Evert Willem Beth (7 July 1908 - 12 April 1964) was a Dutch philosopher and logician, whose work principally concerned the foundations of mathematics. He was a member of the Significs Group.

== Biography ==
Beth was born in Almelo, a small town in the eastern Netherlands. His father had studied mathematics and physics at the University of Amsterdam, where he had been awarded a PhD. Evert Beth studied the same subjects at Utrecht University, but then also studied philosophy and psychology. His 1935 PhD was in philosophy.

In 1946, he became professor of logic and the foundations of mathematics in Amsterdam. Apart from two brief interruptions - a stint in 1951 as a research assistant to Alfred Tarski, and in 1957 as a visiting professor at Johns Hopkins University - he held the post in Amsterdam continuously until his death in 1964. His was the first academic post in his country in logic and the foundations of mathematics, and during this time he contributed actively to international cooperation in establishing logic as an academic discipline.

In 1953 he became member of the Royal Netherlands Academy of Arts and Sciences.

He died in Amsterdam.

== Contributions to logic ==

=== Beth definability theorem ===
The Beth definability theorem is a fundamental result in logic that states a property implicitly defined by a first-order theory has an explicit definition within that theory.This means that if a new symbol or property is uniquely determined across all models of a theory, there must be a formula using only the existing symbols of the theory that defines it. The theorem establishes an equivalence between implicit and explicit definability in classical first-order logic, linking its syntax (proofs) and semantics (models).

=== Semantic tableaux ===
Beth's most famous contribution to formal logic is semantic tableaux, which are decision procedures for propositional logic and first-order logic.
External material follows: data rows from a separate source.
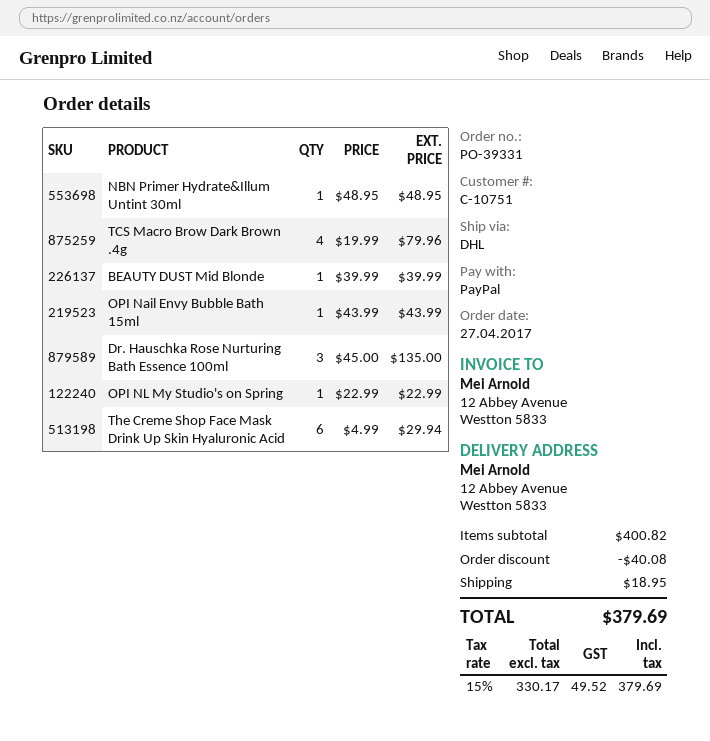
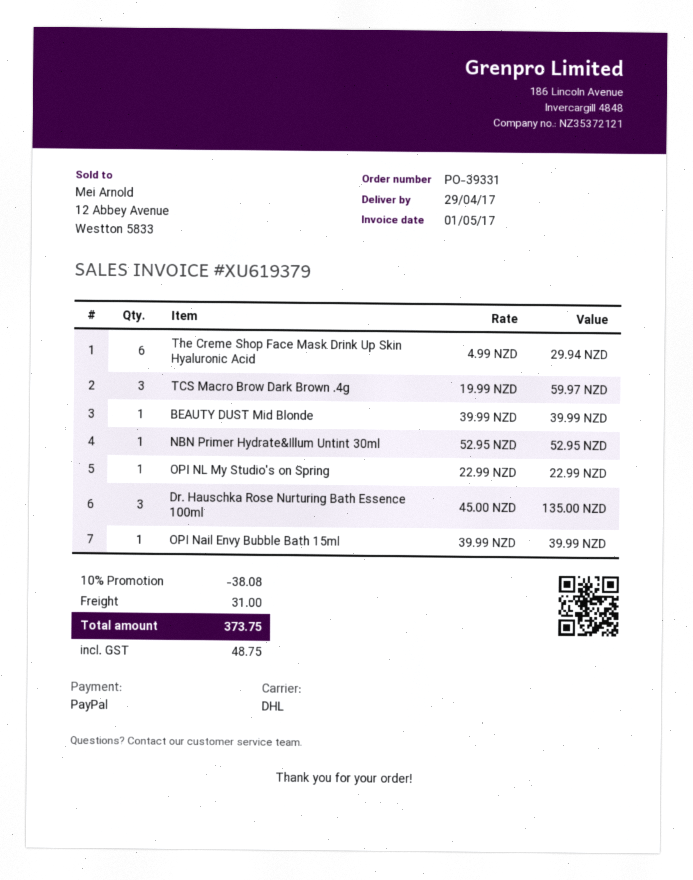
NBN Primer Hydrate&Illum Untint 30ml: 1 x 48.95 = 48.95 -> 1 x 52.95 = 52.95
TCS Macro Brow Dark Brown .4g: 4 x 19.99 = 79.96 -> 3 x 19.99 = 59.97
OPI Nail Envy Bubble Bath 15ml: 1 x 43.99 = 43.99 -> 1 x 39.99 = 39.99
discount: 40.08 -> 38.08
shipping: 18.95 -> 31.00
tax: 49.52 -> 48.75
total: 379.69 -> 373.75

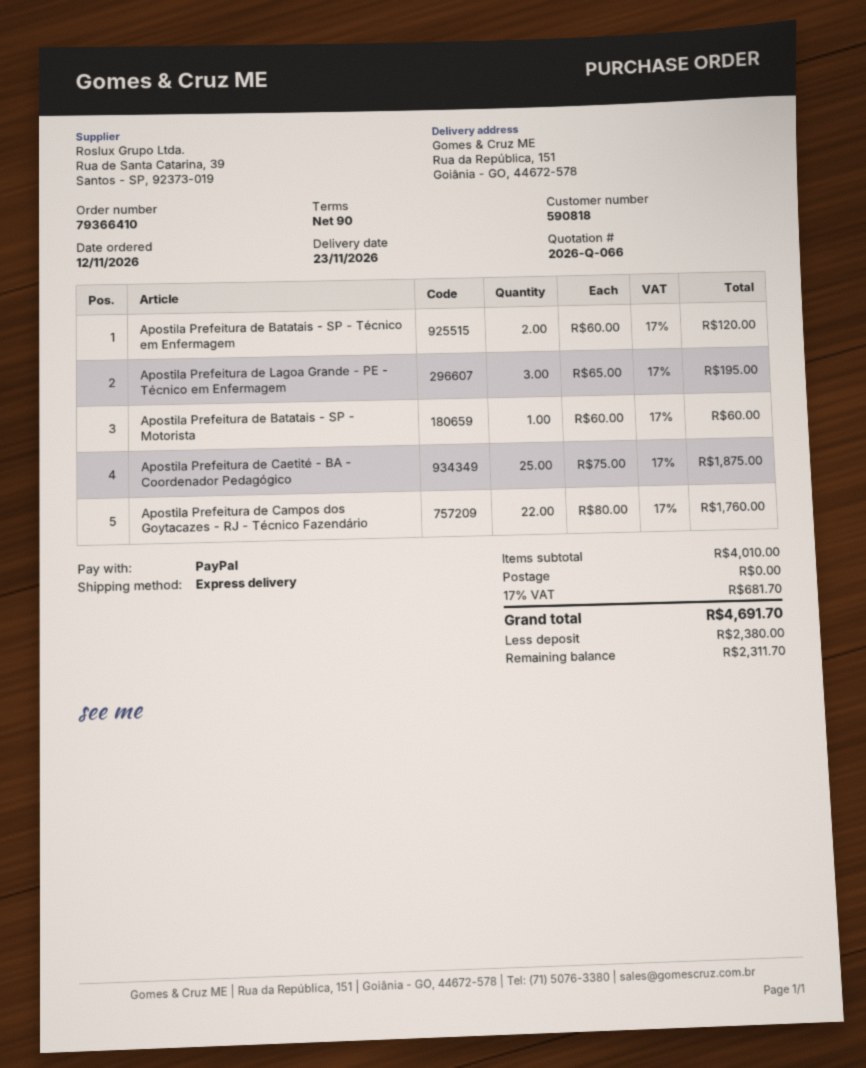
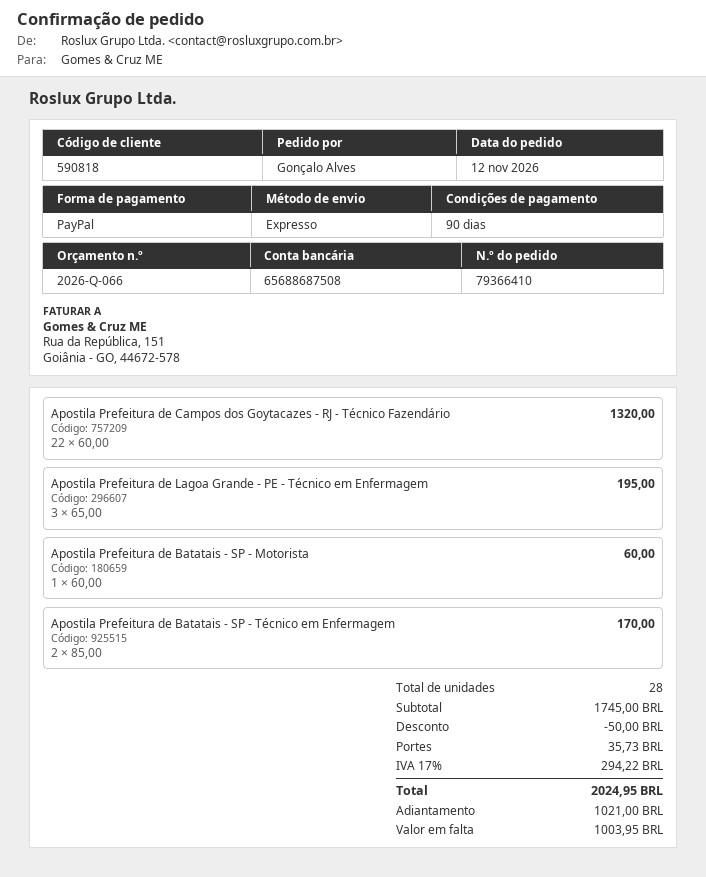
Apostila Prefeitura de Batatais - SP - Técnico em Enfermagem: 2 x 60.00 = 120.00 -> 2 x 85.00 = 170.00
Apostila Prefeitura de Caetité - BA - Coordenador Pedagógico: 25 x 75.00 = 1875.00 -> none
Apostila Prefeitura de Campos dos Goytacazes - RJ - Técnico Fazendário: 22 x 80.00 = 1760.00 -> 22 x 60.00 = 1320.00
subtotal: 4010.00 -> 1745.00
discount: none -> 50.00
shipping: 0.00 -> 35.73
tax: 17% = 681.70 -> 17% = 294.22
total: 4691.70 -> 2024.95
deposit: 2380.00 -> 1021.00
balance: 2311.70 -> 1003.95

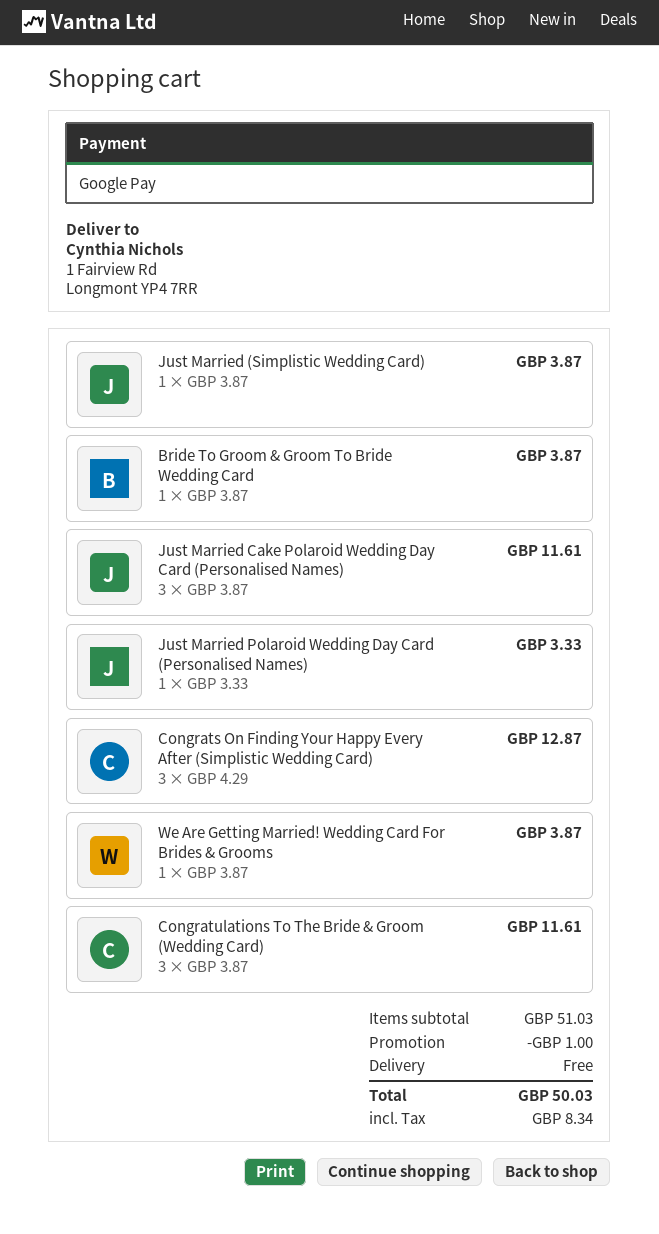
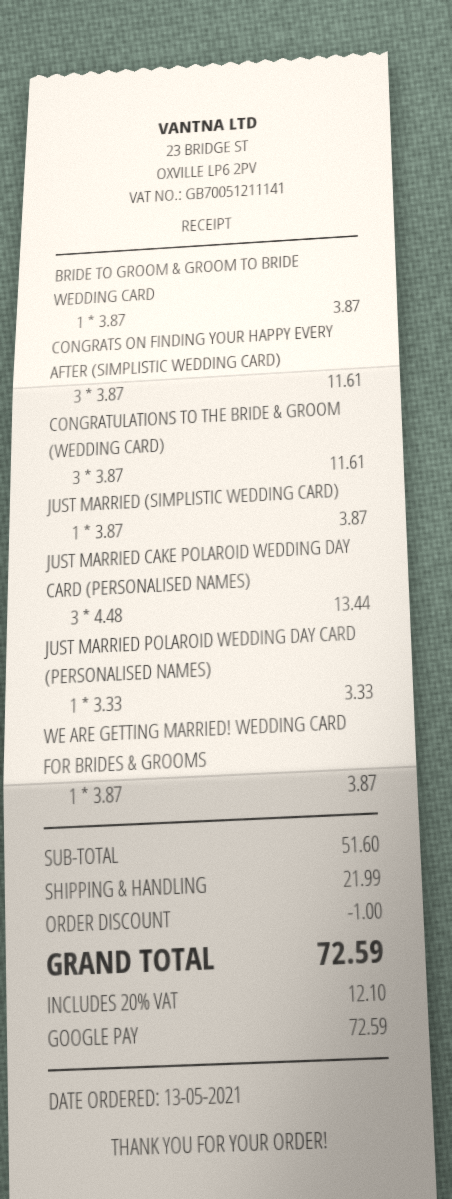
Just Married Cake Polaroid Wedding Day Card (Personalised Names): 3 x 3.87 = 11.61 -> 3 x 4.48 = 13.44
Congrats On Finding Your Happy Every After (Simplistic Wedding Card): 3 x 4.29 = 12.87 -> 3 x 3.87 = 11.61
subtotal: 51.03 -> 51.60
shipping: 0.00 -> 21.99
tax: 8.34 -> 12.10
total: 50.03 -> 72.59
It is a semantic method—like Wittgenstein's truth tables or J. Alan Robinson's resolution—as opposed to the proof of theorems in a formal system, such as the axiomatic systems employed by Frege, Russell and Whitehead, and Hilbert, or even Gentzen's natural deduction. Semantic tableaux are an effective decision procedure for propositional logic, whereas they are only semi-effective for first-order logic, since first-order logic is undecidable, as showed by Church's theorem. This method is considered by many to be intuitively simple, particularly for students who are not acquainted with the study of logic, and it is faster than the truth-table method (which requires a table with 2^{n} rows for a sentence with n propositional letters). For these reasons, Wilfrid Hodges for example presents semantic tableaux in his introductory textbook, Logic, and Melvin Fitting does the same in his presentation of first-order logic for computer scientists, First-order logic and automated theorem proving.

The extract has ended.